= Josefa Ordóñez =

Mexican actress and courtesan

Josefa Ordóñez (1728 - after 1792), was an actress and courtesan in 18th century Mexico City.

==Stage career==
Josefa Ordóñez was born in Granada, the daughter of the actor José Ordóñez, who had some fame as an actor in Cadiz in Spain. She arrived in Mexico City in 1743, in an acting troupe composed of her parents, sister and eight musicians, one of whom was her spouse, the Italian violinist Gregorio Panseco.

In Mexico City, she was engaged as a primera dama (female lead) at the Nuevo Coliseo theater. She was described as an accomplished actress. In 1748, she advanced to be autor de comedias (production manager) of the theater, an unusual accomplishment for an artist of her gender.

She also managed an illegal gambling casino in her home. Her casino was very popular among the male members of the Mexican elite and attracted clients such as the Marquis del Valle de la Colina.

Reportedly, patrons lost thousands of pesos in her casino. She also illegally sold alcoholic beverages. She was on several occasions cautioned by the authorities for her illegal gambling and alcohol businesses, but each time, she only discontinued her business temporarily.

==Courtesan==
Josefa Ordóñez became famous as a courtesan. Not long after her arrival to Mexico, she had a relationship with Don Esteban, a relative of viceroy Fuenclara. This may not a have been prostitution, however, but rather a love affair, as the viceroy considered it serious enough to demand that she end the relationship. When she did not, her spouse reported her to the viceroy, who had her secluded at the Recogimiento de la Misericordia, a home for women who did not wish to live with their husbands. She was not there long, however.

After leaving Recogimiento de la Misericordia, she resumed as the autor de comedias of the Coliseo. She was supported financially in her candidacy of by her then lover, Jacinte Aguirro Martinéz.

During the 1760s, the 'Poem of the Life of Ordonez' reportedly circulated in Mexico City, making her life as a courtesan famous.

In the early 1760s, she petitioned for a divorce. At that time, she was the mistress of Fernando Monserrat, brother of the viceroy Marquis de Cruillas, and the aristocrat José Gorráez. She eloped with Monserrat and Gorráez to Puebla, where she was arrested and placed in the Colegio de San Joseph de Gracia, a recogimiento or home for separated women. She was refused a divorce and forced to return to her spouse.

In the mid 1760s, she was the mistress of Francisco Cassaviella, secretary of the commander of the royal army. At the bullfighting in the honor of the king, which was held for a period of several days, she famously arrived in the company of Cassaviella. Arriving in a carriage escorted by pages and slaves, presenting herself in expensive dresses and jewelry, she made a scandal by competing with the viceroy for attention from the bullfighter, and was accused of showering the matador with coins to flirt with the governor.

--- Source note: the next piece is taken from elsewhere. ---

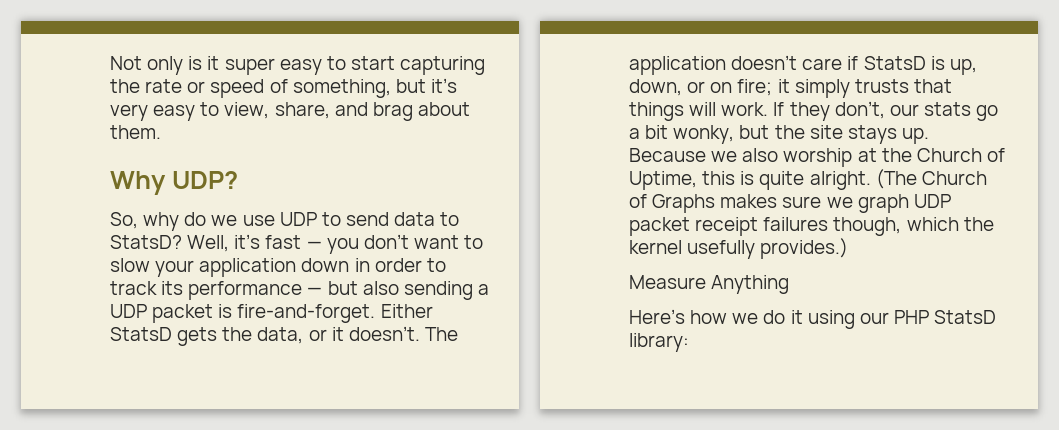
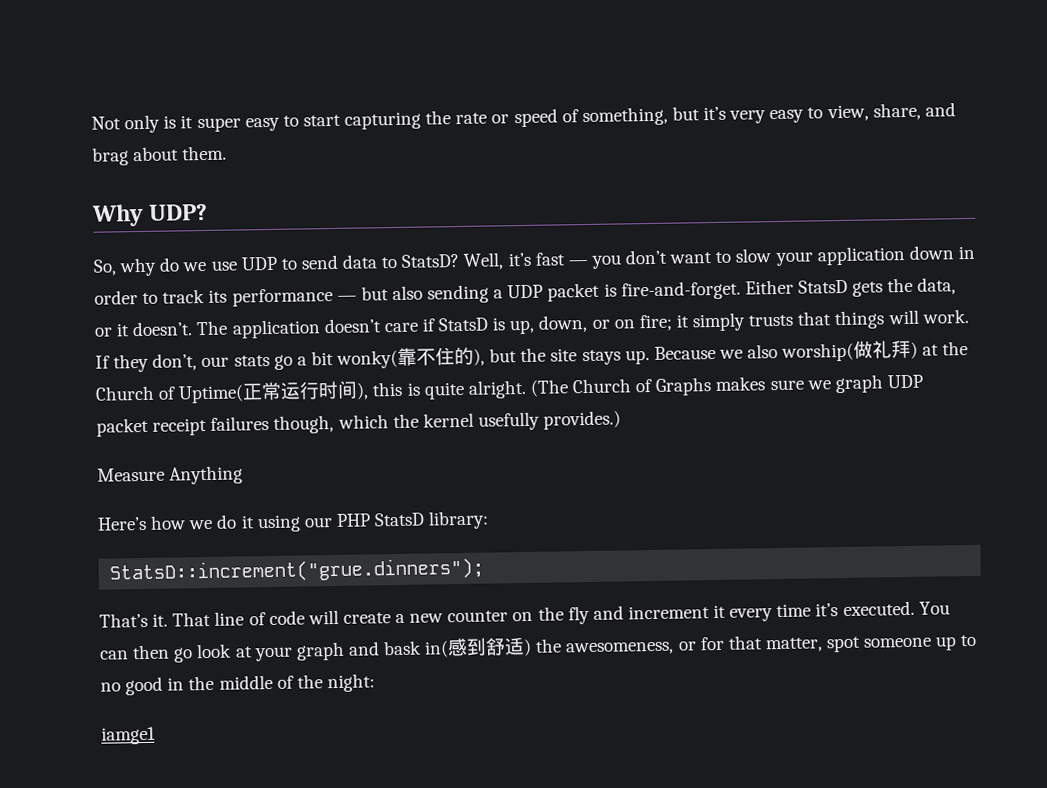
[673,125,735,144] wonky, -> [336,346,486,369] wonky(靠不住的),
[783,148,853,167] worship -> [781,339,919,362] worship(做礼拜)
[629,171,697,190] Uptime, -> [178,380,370,404] Uptime(正常运行时间),
(689, 342) none -> [109,557,485,584] [99,600,950,628] [99,634,978,663] [100,673,375,696] [101,726,156,745] // StatsD::increment("grue.dinners"); // That’s it. That line of code will create a new counter on the fly and increment it every time it’s executed. You can then go look at your graph and bask in(感到舒适) the awesomeness, or for that matter, spot someone up to no good in the middle of the night: // iamge1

This incident, which was considered a scandal, led to the Inquisition issuing an investigation. 21 witnesses were interrogated. She was denounced as a suspected prostitute, as the salary of her spouse could not finance her luxurious lifestyle; it was noted that she had been given dresses and jewelry from especially Gorráez; that rich men loaned her their carriages and slaves; and that she did not act in accordance with her social class, living a life according to the standard of a noblewoman.

She was not judged as a prostitute, as those allegations could not be proven, but she was denounced as a dangerous corrupting influence on public moral welfare, especially because her lifestyle was regarded as a bad example for the native population of New Spain in particular. The Real Sala del Crimen found her guilty of managing illegal gambling houses, and sentenced her to a short term of imprisonment at a recogimiento followed by exile. Assisted by Gorráez and Cassaviella, she attempted to escape and hide until her contacts could mitigate the sentence, but was reported by her spouse, who accused her of trying to deprive him of finances and abscond with their son.

==Later life==
In 1770, she was back in Mexico City and petitioned for a divorce. She was refused a divorce by the court, who had her arrested and reissued their sentence of banishment. However, the sentence was not carried out, she was eventually released and allowed to remain in Mexico.

In 1782, Ordonez filed for a divorce. At this point, she lived on an allowance from her spouse, and their relationship was friendly, though the lived separately. The court refused a divorced and forced them to share a household.

In 1792, Ordonez sued her spouse for having used her statues of saints for sexual use. He defended himself by claiming that she refused him intercourse and fired her female servants every time he attempted to have sex with them. The outcome of this case is not known, and this is the last time either of them is mentioned in any documents.